日本映画批評家大賞で主演男優賞に選ばれた俳優の津田寛治さん

 福井県福井市出身の俳優津田寛治さんが、主演映画「山中静夫氏の尊厳死」で末期がん患者と向き合う医師を演じ、「第30回日本映画批評家大賞」の主演男優賞に選ばれた。津田さんは「こんなに静かで小さな映画を見て評価してくれた人がいたんだと胸が熱くなった。心から感謝したい」と喜んでいる。

 映画は、医師で作家、南木佳士さんの同名小説が原作で、信州が舞台。津田さんは、中村梅雀さん演じる末期がん患者と向き合う医師役で、役作りのため、撮影までに13キロ減量して臨んだという。中村さんとのダブル主演で、ともに主演男優賞に選ばれた。

 撮影中は、減量のため「大きい声を出すだけでめまいがする」という状況で、中村さんの演じた患者の笑顔を見ると「この人が旅立つのをしっかり見届けよう、最後まで寄り添おうと思えた」と、自然と役に入れたと語る津田さん。「静かだけどとても熱量の高い現場だった」と振り返った。

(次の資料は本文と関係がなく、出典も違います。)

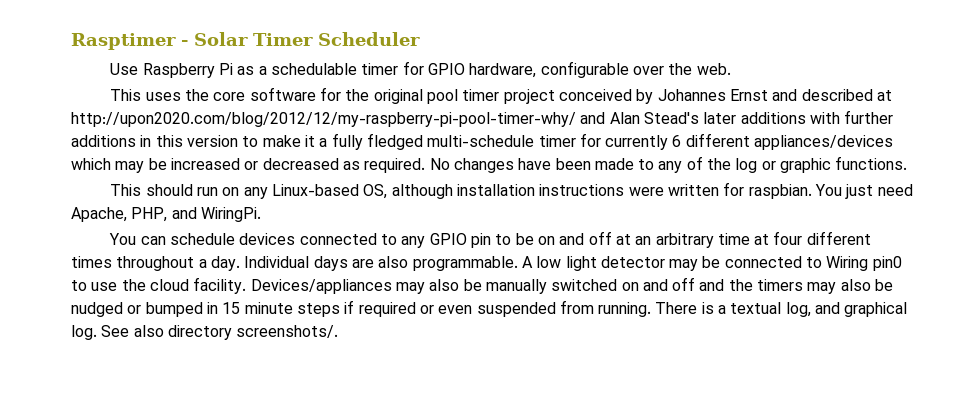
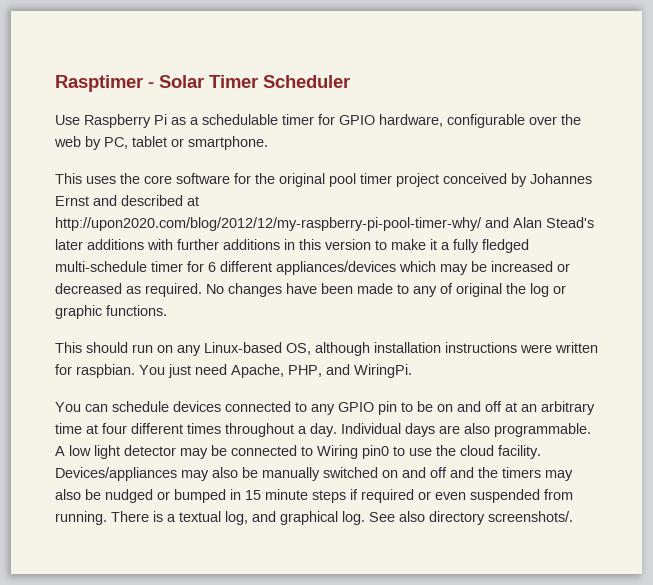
[696,63,731,75] web. -> [54,136,268,150] web by PC, tablet or smartphone.
[605,135,669,150] currently -> (204, 266) none
(703, 163) none -> [456,283,502,297] original

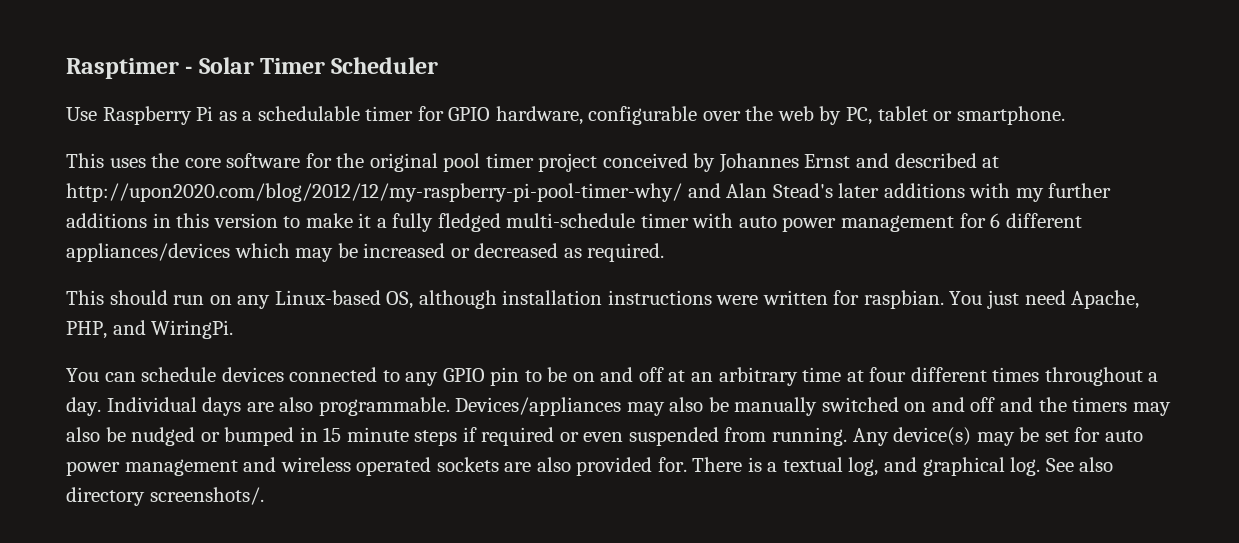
(173, 244) none -> [1015,188,1044,202] my
(183, 266) none -> [692,213,955,232] with auto power management
[206,283,566,297] [55,305,167,319] No changes have been made to any of original the log or graphic functions. -> (665, 252) none
[55,445,541,459] A low light detector may be connected to Wiring pin0 to use the cloud facility. -> (450, 406) none
(107, 518) none -> [852,427,1143,446] [66,457,687,476] Any device(s) may be set for auto power management and wireless operated sockets are also provided for.

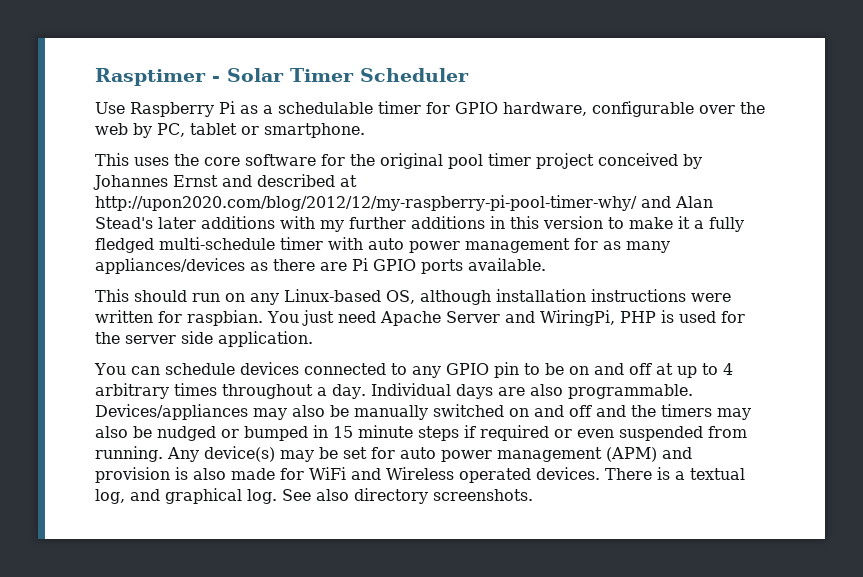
[990,213,1082,228] [66,243,665,262] 6 different appliances/devices which may be increased or decreased as required. -> [603,241,670,253] [95,258,546,274] as many appliances/devices as there are Pi GPIO ports available.
[1071,290,1140,309] [66,320,234,339] Apache, PHP, and WiringPi. -> [379,310,745,326] [95,331,313,347] Apache Server and WiringPi, PHP is used for the server side application.
[691,367,987,386] an arbitrary time at four different -> [676,363,733,378] [95,383,169,399] up to 4 arbitrary
[243,457,687,476] and wireless operated sockets are also provided for. -> [606,447,692,462] [95,467,600,483] (APM) and provision is also made for WiFi and Wireless operated devices.
[149,487,264,505] screenshots/. -> [433,489,533,501] screenshots.

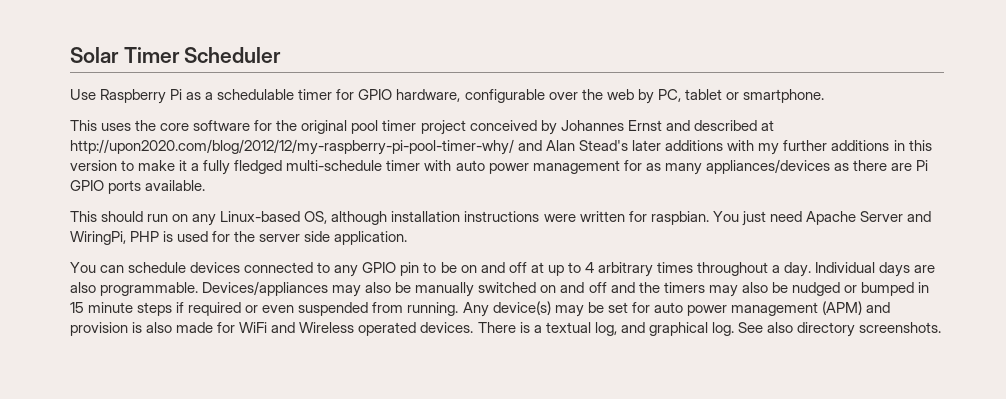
[95,68,220,86] Rasptimer - -> (70, 55) none

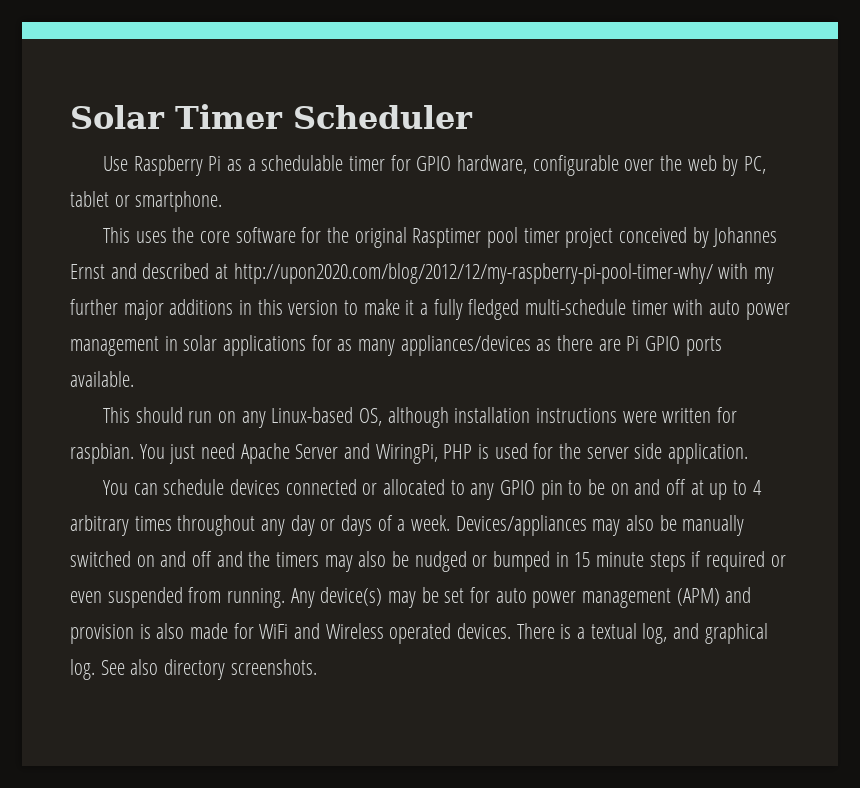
(348, 127) none -> [412,228,482,248] Rasptimer
[518,140,724,151] and Alan Stead's later additions -> (713, 273) none
(828, 145) none -> [123,300,164,320] major
(620, 167) none -> [164,335,307,356] in solar applications
(314, 267) none -> [362,479,446,495] or allocated
[772,262,936,277] [70,282,199,296] a day. Individual days are also programmable. -> [261,515,451,536] any day or days of a week.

 映画、ドラマと多くの役柄をこなしてきた津田さん。「役とどう向かい合うか、物語にどう入り込むか考えることが自分にとって重要になってきた」と話す。どんな映画に出るかよりも、若い頃のようにどう演じるかを考えるようになったとし、「50代も半ばになって新たな演じ方が見えてきた」とも話す。

 コロナ禍で、2020年2月公開の同作品も一部の上映館で公開中止になった。津田さんは「歯を食いしばって今の辛さを耐え忍んだ分、次に訪れる幸せは何十倍も大きいはず。皆さんにお会いできるのを楽しみにしています」とメッセージを寄せた。

 同賞は映画評論家の故水野晴郎さんが発起人となり1991年に始まった。主演男優賞のほか、作品賞に芦田愛菜さん主演の「星の子」が、主演女優賞にはのんさんがそれぞれ選ばれた。